Un regard attendri se posa sur celle qui se dénommait Yulia sans que la propriétaire des yeux bruns ne le sache encore. Elle la trouvait vraiment jolie, cette petite. Sans doute, à l’époque, aurait-elle pu croire qu’Eric et elle seraient devenus amis. Mais aujourd’hui, Diane avait jeté ses illusions derrière son épaule et avait décidé de s’en défaire aussi facilement qu’on jette une ordure là où elle doit se trouver, sans discussion possible. Vint ensuite la proposition sympathique d’aller s’installer quelque part histoire de déguster une quelconque boisson. Diane, à son habitude, aurait refusé. Mais le son du rire haut, fort et affirmé de la jeune femme lui faisant face demeurait gravé dans ses oreilles sans qu’elle ne parvienne à s’en défaire, enfermant son esprit dans une volonté de dire oui, de découvrir ce qui l’attendait derrière cette si grande capacité à la joie, même en présence de quelqu’un qui inspirait plutôt la peur et la méfiance.
- Ah, la politesse. Ce n’est pas pour ça que j’accepte, mais parce que tu me plais bien. Un truc sympa. Puis Diane ajouta, comme pour elle-même, encore une fois. La spontanéité ? La simplicité ? Hum. C’est vrai que ça me change de mes habitudes.
Pause, court silence. Puis décision, enfin. Esquisse de sourire, un peu forcée sans doute par le désir de ne pas paraitre trop incommodante. Plus naturel envers la plus jeune, qui n’avait pas encore atteint l’âge adulte et qui, par conséquent, était lavée de toute agression, de toute rancœur ou retrait.
- Je viens, en tout cas. Cela fera peut-être plaisir à mon fils, s’il me retrouve avant l’heure prévue.

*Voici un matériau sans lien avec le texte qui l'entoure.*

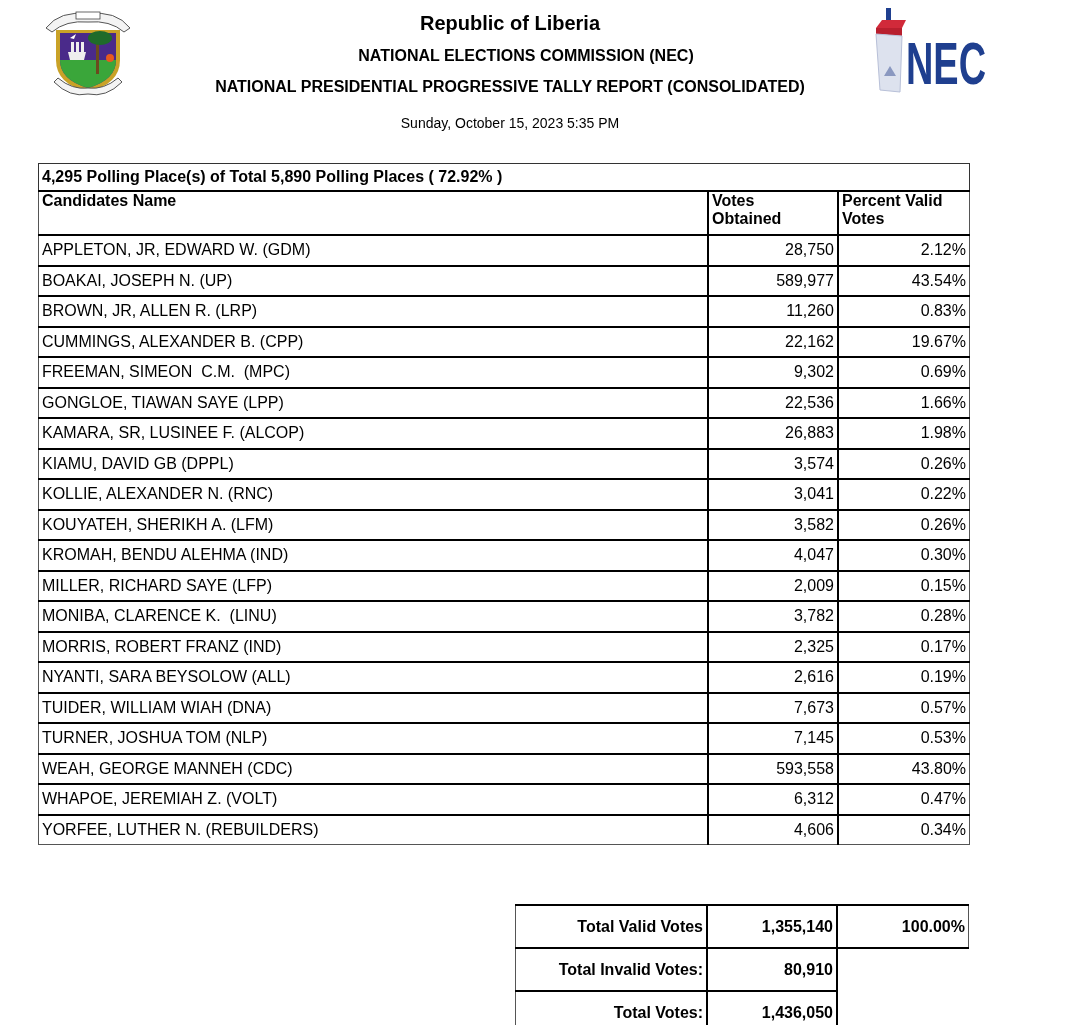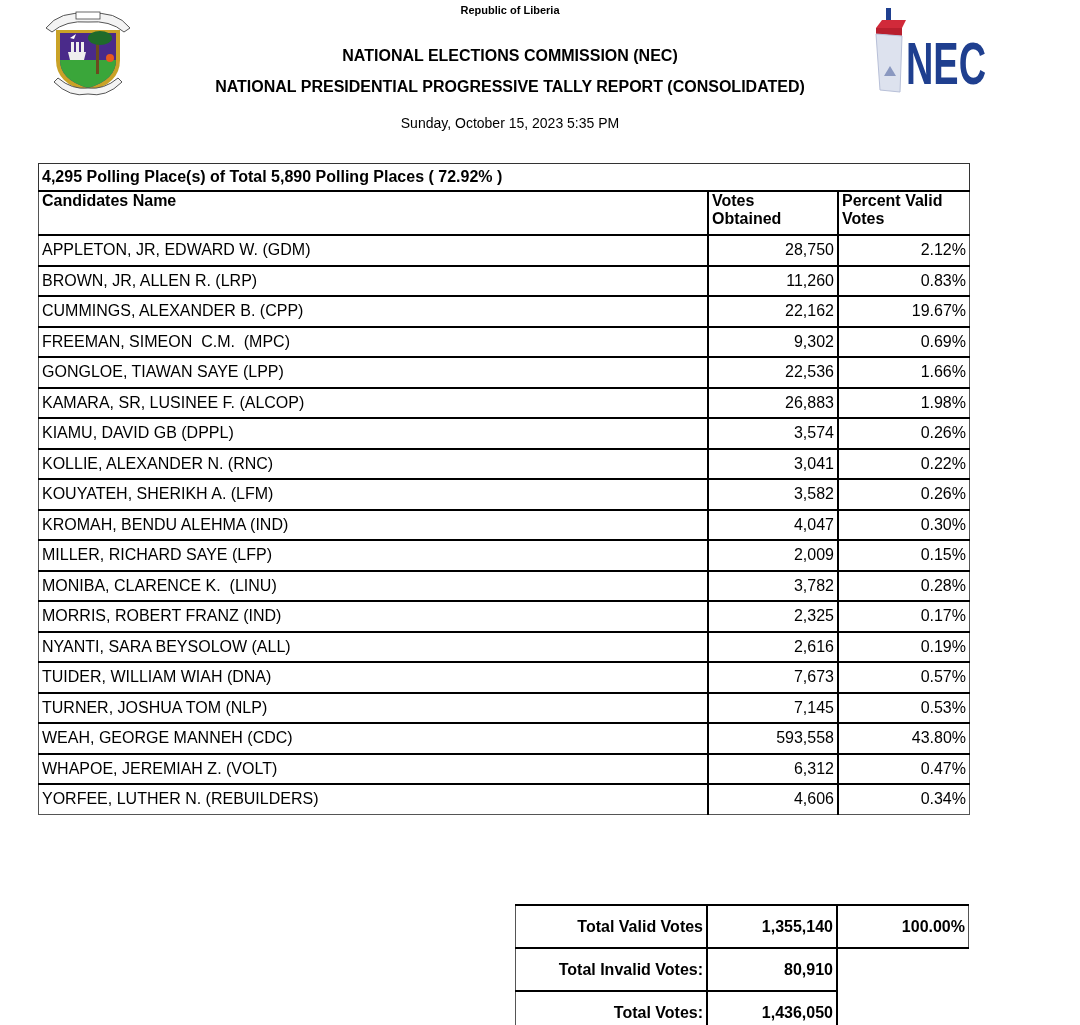"Republic of Liberia" .hdr1 { font-size: 11px -> 20px; top: 4px -> 12px }
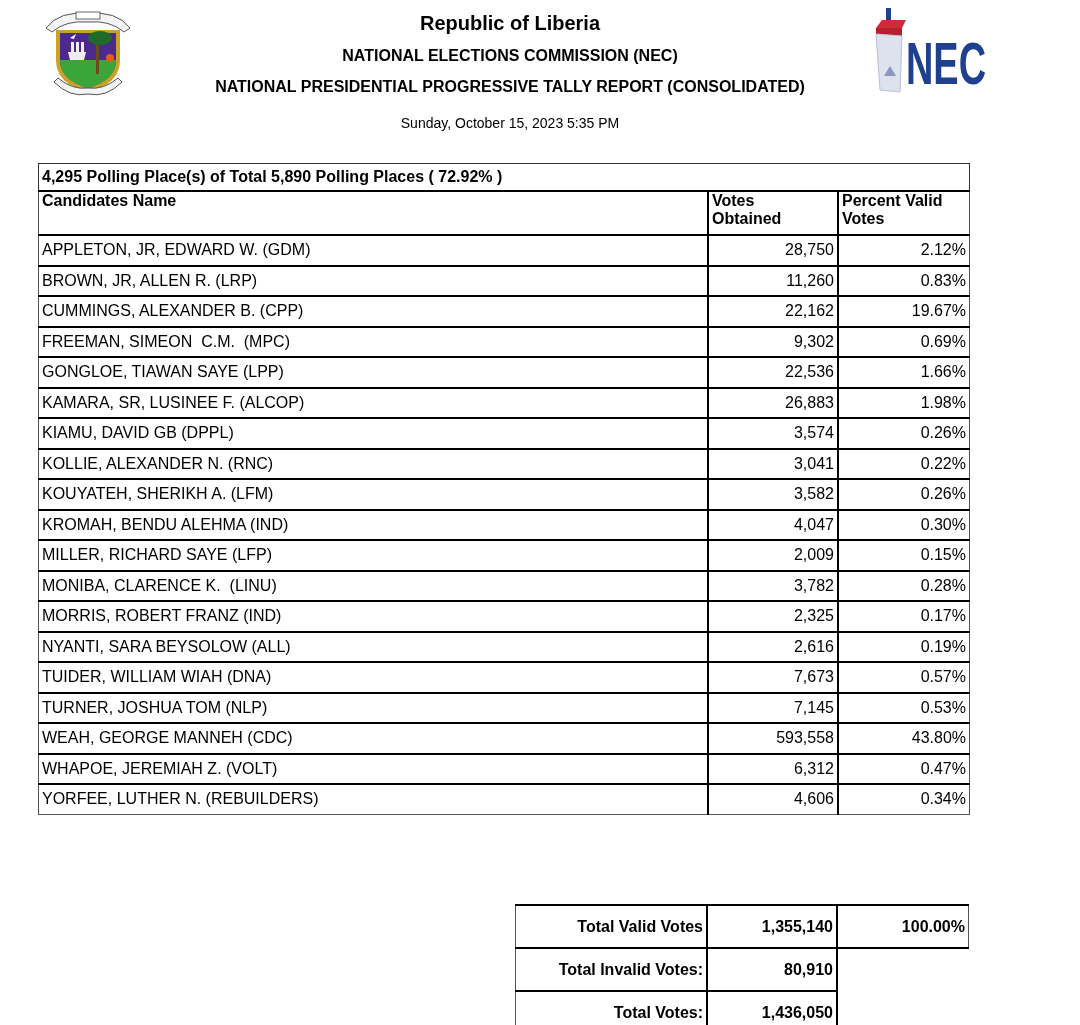"NATIONAL ELECTIONS COMMISSION (NEC)" .hdr2 { padding-left: none -> 16px }
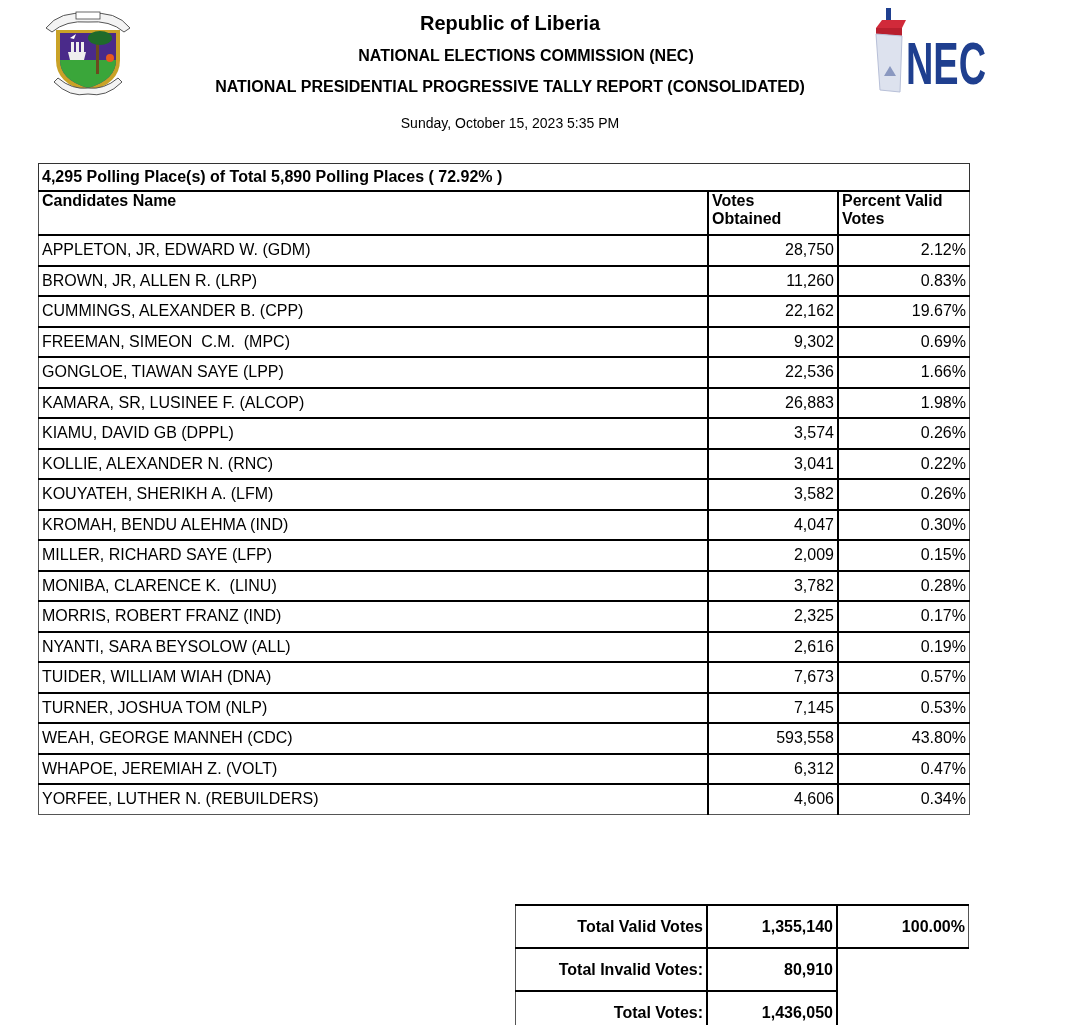"BOAKAI, JOSEPH N. (UP)" tr { html: none -> <tr> <td>BOAKAI, JOSEPH N. (UP)</td> <td>589,977</td> <td>43.54%</td> </tr> }
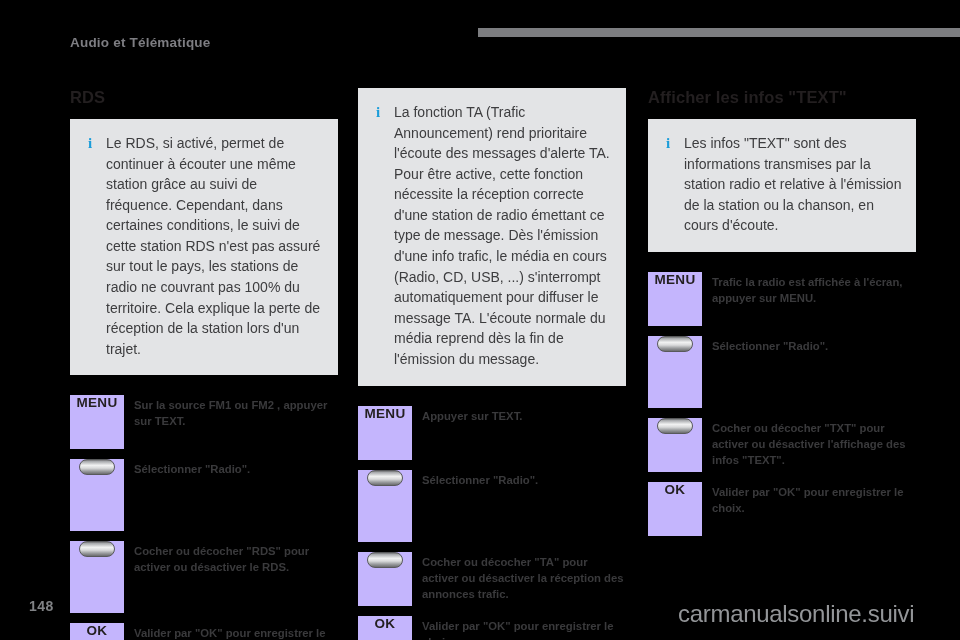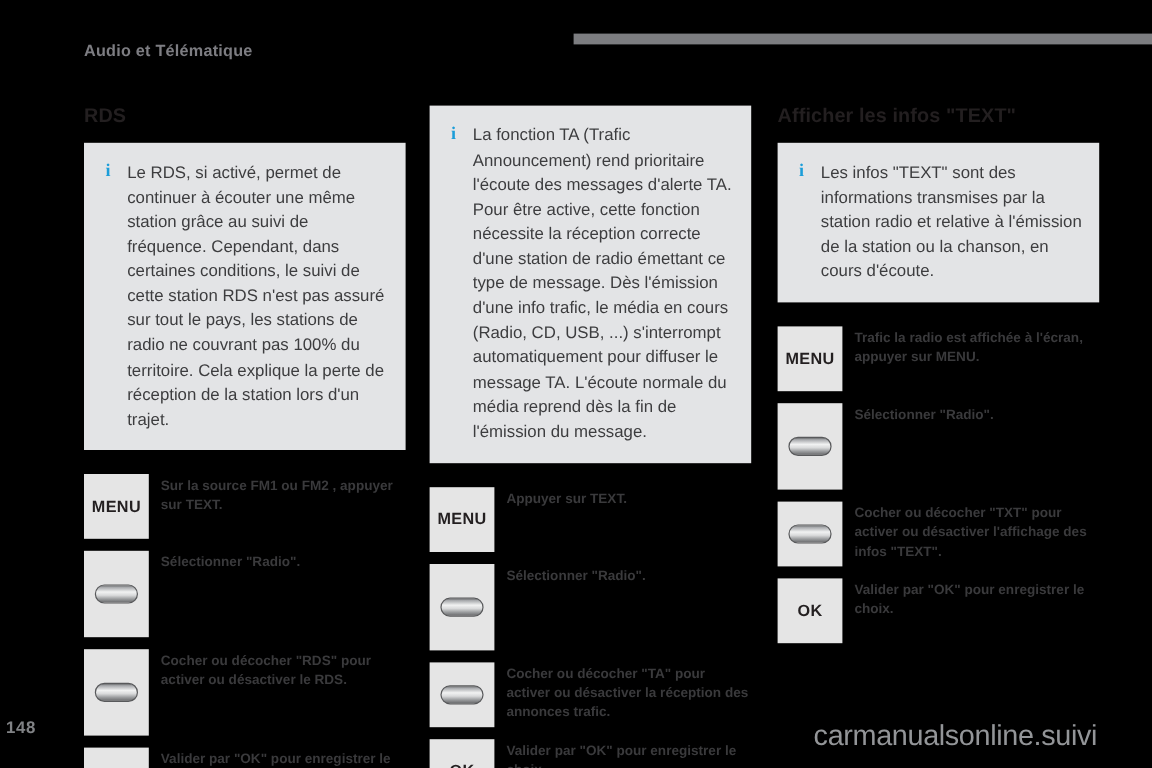"MENU" .step-icon { align-items: center -> none; background: #e5e5e5 -> #c4b5fd }
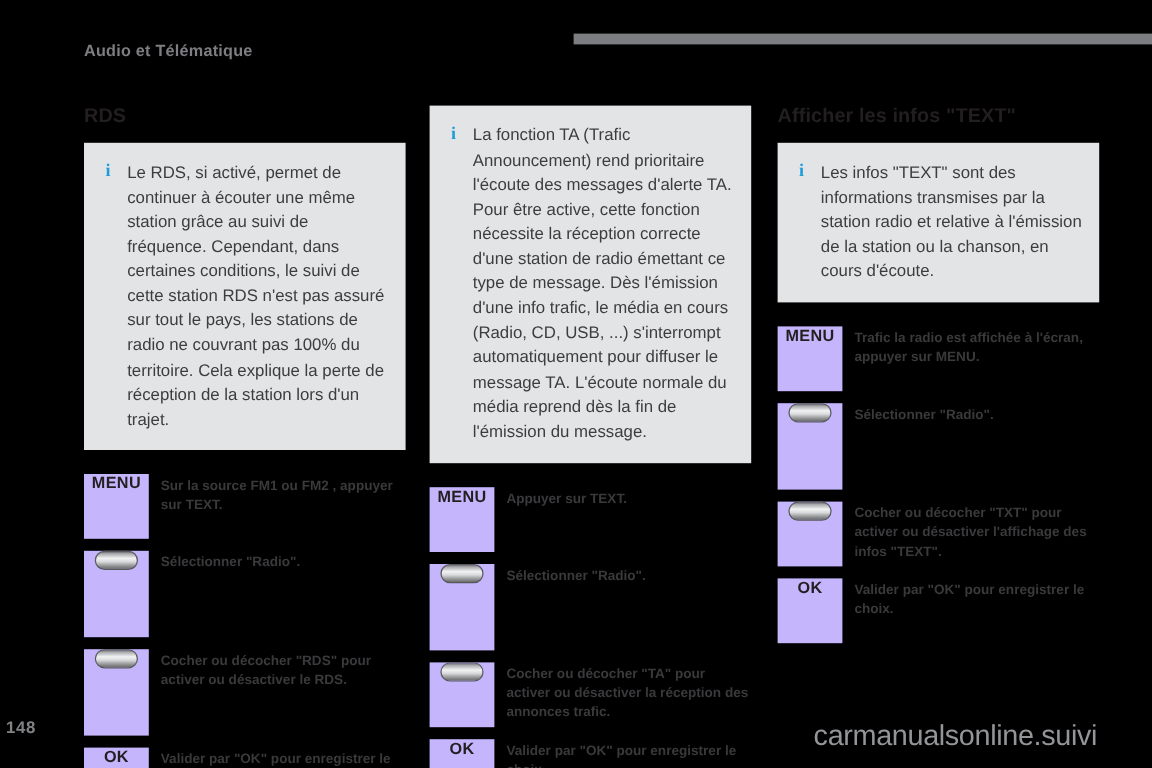"148" .page-number { left: 5px -> 29px }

Ah, ça, ça lui avait échappé. Ce n’était pas prévu de parler d’Eric. Comme pour cacher cette maladresse, Diane se mit à marcher, prenant le pas sur les deux jeunes sœurs. Se retournant après avoir fait quelques mètres, la jeune femme se retourna et leur lança un regard interrogateur, attendant qu’elles ne se décident à la suivre ... quelque part, le premier café qui se présenterait à eux, sans doute, étant donné que Diane n’était absolument pas habituée à ce genre de choses.